= Saved entries =
- - - - - - -

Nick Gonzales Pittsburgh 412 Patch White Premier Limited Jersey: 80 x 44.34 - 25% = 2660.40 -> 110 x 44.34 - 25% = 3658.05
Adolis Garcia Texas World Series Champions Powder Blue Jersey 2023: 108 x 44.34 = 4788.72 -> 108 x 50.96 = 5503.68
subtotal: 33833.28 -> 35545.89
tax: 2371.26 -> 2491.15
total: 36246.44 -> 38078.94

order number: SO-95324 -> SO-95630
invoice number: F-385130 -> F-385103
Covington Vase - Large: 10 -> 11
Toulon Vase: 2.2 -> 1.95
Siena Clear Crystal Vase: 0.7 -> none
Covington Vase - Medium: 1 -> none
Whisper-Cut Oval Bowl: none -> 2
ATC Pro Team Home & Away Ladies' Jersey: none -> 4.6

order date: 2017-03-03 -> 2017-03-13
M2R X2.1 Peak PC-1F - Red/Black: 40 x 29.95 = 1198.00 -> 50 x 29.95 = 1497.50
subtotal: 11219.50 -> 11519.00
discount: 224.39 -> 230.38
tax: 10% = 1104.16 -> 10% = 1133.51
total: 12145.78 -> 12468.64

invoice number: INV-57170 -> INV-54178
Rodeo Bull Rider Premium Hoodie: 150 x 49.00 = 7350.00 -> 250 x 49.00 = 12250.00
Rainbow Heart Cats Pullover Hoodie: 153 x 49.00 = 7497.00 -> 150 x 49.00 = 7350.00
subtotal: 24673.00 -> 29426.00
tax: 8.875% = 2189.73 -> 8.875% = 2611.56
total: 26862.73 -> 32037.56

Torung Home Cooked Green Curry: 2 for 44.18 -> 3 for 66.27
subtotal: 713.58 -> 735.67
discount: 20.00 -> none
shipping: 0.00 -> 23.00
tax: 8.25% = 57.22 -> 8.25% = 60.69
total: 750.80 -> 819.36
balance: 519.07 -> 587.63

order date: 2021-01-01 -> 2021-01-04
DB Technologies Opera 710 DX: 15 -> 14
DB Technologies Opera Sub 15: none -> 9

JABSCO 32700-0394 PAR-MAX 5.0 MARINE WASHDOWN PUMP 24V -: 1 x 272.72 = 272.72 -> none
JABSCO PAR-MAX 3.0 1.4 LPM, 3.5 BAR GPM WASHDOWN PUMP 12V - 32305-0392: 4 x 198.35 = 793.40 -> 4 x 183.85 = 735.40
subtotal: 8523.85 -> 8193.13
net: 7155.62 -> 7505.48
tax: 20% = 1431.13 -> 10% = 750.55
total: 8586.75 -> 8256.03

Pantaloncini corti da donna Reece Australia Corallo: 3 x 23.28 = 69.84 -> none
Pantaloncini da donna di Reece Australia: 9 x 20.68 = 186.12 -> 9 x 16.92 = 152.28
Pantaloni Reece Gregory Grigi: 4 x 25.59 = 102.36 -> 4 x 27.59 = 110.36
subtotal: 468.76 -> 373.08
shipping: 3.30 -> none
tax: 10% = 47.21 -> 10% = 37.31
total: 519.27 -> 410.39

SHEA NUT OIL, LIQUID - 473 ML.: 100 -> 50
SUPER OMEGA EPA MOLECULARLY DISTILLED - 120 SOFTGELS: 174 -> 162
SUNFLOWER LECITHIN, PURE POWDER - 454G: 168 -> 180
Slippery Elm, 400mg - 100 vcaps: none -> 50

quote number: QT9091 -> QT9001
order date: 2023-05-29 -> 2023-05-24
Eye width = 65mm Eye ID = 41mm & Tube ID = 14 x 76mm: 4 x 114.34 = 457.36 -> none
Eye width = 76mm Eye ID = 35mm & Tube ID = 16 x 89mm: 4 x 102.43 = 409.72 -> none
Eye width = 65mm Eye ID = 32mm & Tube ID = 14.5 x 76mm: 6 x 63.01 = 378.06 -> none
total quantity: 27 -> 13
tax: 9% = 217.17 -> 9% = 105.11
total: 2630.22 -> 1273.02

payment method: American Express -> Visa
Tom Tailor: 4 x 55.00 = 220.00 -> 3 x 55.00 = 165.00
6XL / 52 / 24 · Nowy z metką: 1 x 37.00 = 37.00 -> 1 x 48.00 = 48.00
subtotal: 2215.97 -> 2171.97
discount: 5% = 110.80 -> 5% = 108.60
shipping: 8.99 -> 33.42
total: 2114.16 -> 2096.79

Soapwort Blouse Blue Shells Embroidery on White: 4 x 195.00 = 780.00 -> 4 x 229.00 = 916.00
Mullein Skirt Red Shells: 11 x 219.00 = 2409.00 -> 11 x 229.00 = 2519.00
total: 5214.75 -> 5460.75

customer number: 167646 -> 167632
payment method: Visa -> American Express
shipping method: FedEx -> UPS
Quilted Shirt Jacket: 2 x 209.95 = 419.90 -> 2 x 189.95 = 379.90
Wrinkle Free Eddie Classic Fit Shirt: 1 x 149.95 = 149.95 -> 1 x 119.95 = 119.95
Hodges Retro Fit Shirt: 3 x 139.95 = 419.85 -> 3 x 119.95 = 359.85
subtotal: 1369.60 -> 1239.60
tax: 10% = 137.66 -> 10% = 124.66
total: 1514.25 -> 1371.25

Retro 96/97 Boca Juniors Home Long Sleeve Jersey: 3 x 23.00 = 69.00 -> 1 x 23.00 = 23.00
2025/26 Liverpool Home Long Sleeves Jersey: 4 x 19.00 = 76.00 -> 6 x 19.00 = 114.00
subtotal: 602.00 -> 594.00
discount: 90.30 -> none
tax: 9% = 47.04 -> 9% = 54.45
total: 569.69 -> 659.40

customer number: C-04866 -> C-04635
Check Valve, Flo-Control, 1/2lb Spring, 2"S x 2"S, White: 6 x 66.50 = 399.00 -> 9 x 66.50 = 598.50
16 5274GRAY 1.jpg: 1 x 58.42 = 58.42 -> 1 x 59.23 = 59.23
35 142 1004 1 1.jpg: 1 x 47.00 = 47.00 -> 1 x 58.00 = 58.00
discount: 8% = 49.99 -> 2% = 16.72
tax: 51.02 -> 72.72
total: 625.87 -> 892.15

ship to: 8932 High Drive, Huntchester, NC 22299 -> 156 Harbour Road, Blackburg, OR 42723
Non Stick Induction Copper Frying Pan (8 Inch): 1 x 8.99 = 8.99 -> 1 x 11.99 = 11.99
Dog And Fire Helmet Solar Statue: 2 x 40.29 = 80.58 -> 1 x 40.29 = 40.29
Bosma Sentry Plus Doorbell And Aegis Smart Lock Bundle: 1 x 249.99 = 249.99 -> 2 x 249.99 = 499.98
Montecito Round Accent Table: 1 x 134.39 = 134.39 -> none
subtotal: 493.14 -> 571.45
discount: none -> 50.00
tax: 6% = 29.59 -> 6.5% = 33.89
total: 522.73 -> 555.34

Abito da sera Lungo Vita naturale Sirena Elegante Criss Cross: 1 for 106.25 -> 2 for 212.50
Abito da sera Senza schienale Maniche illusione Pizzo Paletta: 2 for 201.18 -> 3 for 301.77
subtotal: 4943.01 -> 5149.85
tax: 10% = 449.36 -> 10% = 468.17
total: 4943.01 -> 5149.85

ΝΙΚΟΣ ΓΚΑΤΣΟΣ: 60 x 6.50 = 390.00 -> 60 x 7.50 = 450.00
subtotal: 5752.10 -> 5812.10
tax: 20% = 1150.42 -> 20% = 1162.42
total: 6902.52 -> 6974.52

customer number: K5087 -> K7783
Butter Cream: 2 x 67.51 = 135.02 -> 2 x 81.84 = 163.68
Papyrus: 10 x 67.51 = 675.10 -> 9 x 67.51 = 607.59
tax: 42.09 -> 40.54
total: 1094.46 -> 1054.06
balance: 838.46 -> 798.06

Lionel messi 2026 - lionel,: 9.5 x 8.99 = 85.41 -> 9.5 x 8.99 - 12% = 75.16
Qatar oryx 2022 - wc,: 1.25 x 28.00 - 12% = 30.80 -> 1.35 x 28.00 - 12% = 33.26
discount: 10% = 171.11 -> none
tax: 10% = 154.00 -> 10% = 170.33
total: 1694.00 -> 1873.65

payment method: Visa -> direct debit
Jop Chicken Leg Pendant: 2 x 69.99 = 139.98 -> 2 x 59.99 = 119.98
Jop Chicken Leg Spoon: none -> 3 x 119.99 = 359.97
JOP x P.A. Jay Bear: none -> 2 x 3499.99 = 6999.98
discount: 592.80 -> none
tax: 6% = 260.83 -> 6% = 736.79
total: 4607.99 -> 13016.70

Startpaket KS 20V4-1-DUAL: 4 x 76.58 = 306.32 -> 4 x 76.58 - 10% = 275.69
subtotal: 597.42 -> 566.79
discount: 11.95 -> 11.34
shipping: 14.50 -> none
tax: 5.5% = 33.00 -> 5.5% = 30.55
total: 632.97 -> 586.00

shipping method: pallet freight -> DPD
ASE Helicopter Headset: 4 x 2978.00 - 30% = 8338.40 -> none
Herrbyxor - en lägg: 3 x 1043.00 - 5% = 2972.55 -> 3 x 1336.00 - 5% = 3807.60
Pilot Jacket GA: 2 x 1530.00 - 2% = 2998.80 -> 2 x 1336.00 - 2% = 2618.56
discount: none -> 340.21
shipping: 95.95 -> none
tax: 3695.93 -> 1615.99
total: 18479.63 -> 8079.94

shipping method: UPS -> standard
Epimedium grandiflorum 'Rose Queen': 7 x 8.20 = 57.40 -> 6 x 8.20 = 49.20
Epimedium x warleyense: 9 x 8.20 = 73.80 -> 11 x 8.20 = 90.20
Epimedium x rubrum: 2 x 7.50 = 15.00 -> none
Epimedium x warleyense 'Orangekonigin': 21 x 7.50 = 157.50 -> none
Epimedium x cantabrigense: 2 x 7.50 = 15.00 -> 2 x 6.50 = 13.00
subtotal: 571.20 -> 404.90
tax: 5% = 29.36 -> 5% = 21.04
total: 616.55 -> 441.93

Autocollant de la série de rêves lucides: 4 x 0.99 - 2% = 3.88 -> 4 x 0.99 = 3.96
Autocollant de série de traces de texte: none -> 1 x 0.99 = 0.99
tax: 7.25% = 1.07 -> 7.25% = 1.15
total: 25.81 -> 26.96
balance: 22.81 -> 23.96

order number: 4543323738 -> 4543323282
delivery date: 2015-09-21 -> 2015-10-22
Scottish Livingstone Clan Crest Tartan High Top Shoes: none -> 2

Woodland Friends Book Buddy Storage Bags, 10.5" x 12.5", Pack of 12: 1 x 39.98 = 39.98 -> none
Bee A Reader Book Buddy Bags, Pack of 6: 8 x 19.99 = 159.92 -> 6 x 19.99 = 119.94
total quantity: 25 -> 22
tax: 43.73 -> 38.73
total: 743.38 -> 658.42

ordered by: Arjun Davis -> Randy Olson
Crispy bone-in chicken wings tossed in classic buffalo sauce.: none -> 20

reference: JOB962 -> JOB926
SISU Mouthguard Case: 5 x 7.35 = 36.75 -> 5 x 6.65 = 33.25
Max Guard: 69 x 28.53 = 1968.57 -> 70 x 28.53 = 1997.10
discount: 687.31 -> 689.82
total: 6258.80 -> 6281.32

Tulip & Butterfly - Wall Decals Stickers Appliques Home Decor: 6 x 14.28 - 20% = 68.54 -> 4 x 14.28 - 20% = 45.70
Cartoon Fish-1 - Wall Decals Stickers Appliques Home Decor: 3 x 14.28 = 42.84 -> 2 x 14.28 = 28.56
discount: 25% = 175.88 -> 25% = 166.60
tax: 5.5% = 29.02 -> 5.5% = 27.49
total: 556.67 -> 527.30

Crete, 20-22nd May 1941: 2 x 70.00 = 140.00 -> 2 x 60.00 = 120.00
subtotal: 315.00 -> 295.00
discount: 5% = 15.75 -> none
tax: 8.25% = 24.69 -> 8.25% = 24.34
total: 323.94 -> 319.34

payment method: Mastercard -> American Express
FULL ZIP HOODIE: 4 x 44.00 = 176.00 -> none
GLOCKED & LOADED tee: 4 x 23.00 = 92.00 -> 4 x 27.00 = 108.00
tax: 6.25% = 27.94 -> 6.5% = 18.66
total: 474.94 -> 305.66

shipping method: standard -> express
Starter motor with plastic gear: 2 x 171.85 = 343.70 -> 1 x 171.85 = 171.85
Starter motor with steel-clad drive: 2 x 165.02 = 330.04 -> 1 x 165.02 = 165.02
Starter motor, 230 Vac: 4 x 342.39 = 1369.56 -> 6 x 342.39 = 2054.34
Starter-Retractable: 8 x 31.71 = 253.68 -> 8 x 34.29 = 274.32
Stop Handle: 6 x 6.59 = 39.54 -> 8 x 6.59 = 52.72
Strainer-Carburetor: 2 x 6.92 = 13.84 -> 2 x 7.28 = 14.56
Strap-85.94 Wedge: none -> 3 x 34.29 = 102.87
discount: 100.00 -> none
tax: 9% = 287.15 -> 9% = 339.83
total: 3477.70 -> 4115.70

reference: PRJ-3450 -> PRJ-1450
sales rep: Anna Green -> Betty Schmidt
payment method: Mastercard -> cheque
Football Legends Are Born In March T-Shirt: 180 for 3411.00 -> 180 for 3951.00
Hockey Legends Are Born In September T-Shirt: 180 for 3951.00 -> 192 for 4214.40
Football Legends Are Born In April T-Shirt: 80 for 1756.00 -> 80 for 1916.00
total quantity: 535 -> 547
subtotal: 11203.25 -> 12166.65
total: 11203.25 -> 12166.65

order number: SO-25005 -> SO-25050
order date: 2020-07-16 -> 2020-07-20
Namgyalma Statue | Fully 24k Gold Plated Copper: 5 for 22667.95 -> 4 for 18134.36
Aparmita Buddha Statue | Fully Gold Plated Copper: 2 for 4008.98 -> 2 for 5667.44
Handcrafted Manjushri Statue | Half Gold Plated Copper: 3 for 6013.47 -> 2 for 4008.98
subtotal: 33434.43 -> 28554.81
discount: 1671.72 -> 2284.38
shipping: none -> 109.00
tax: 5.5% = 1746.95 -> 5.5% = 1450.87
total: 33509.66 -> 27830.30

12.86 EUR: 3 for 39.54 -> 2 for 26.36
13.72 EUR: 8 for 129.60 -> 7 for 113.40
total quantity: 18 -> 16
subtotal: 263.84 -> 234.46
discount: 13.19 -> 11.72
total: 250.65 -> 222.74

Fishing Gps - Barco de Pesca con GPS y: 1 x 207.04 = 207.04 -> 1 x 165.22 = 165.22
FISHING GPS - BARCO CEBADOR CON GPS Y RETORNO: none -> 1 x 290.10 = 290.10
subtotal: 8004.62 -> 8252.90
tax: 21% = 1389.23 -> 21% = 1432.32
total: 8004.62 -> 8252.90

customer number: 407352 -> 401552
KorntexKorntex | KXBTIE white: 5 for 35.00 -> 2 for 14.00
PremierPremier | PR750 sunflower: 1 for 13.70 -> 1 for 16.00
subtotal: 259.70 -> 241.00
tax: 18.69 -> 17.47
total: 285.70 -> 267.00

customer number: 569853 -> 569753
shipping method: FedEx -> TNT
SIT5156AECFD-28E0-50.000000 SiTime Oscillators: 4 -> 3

- - - - - - -

= WHAT NEEDS TO BE DONE =
Retype the records above, but only those lines that fall between the line containing "Dog And Fire" and the line containing "tax: 42.09 -> 40.54", with both of those lines included, exactly as written.

= EXERCISE SOLUTION =
Dog And Fire Helmet Solar Statue: 2 x 40.29 = 80.58 -> 1 x 40.29 = 40.29
Bosma Sentry Plus Doorbell And Aegis Smart Lock Bundle: 1 x 249.99 = 249.99 -> 2 x 249.99 = 499.98
Montecito Round Accent Table: 1 x 134.39 = 134.39 -> none
subtotal: 493.14 -> 571.45
discount: none -> 50.00
tax: 6% = 29.59 -> 6.5% = 33.89
total: 522.73 -> 555.34

Abito da sera Lungo Vita naturale Sirena Elegante Criss Cross: 1 for 106.25 -> 2 for 212.50
Abito da sera Senza schienale Maniche illusione Pizzo Paletta: 2 for 201.18 -> 3 for 301.77
subtotal: 4943.01 -> 5149.85
tax: 10% = 449.36 -> 10% = 468.17
total: 4943.01 -> 5149.85

ΝΙΚΟΣ ΓΚΑΤΣΟΣ: 60 x 6.50 = 390.00 -> 60 x 7.50 = 450.00
subtotal: 5752.10 -> 5812.10
tax: 20% = 1150.42 -> 20% = 1162.42
total: 6902.52 -> 6974.52

customer number: K5087 -> K7783
Butter Cream: 2 x 67.51 = 135.02 -> 2 x 81.84 = 163.68
Papyrus: 10 x 67.51 = 675.10 -> 9 x 67.51 = 607.59
tax: 42.09 -> 40.54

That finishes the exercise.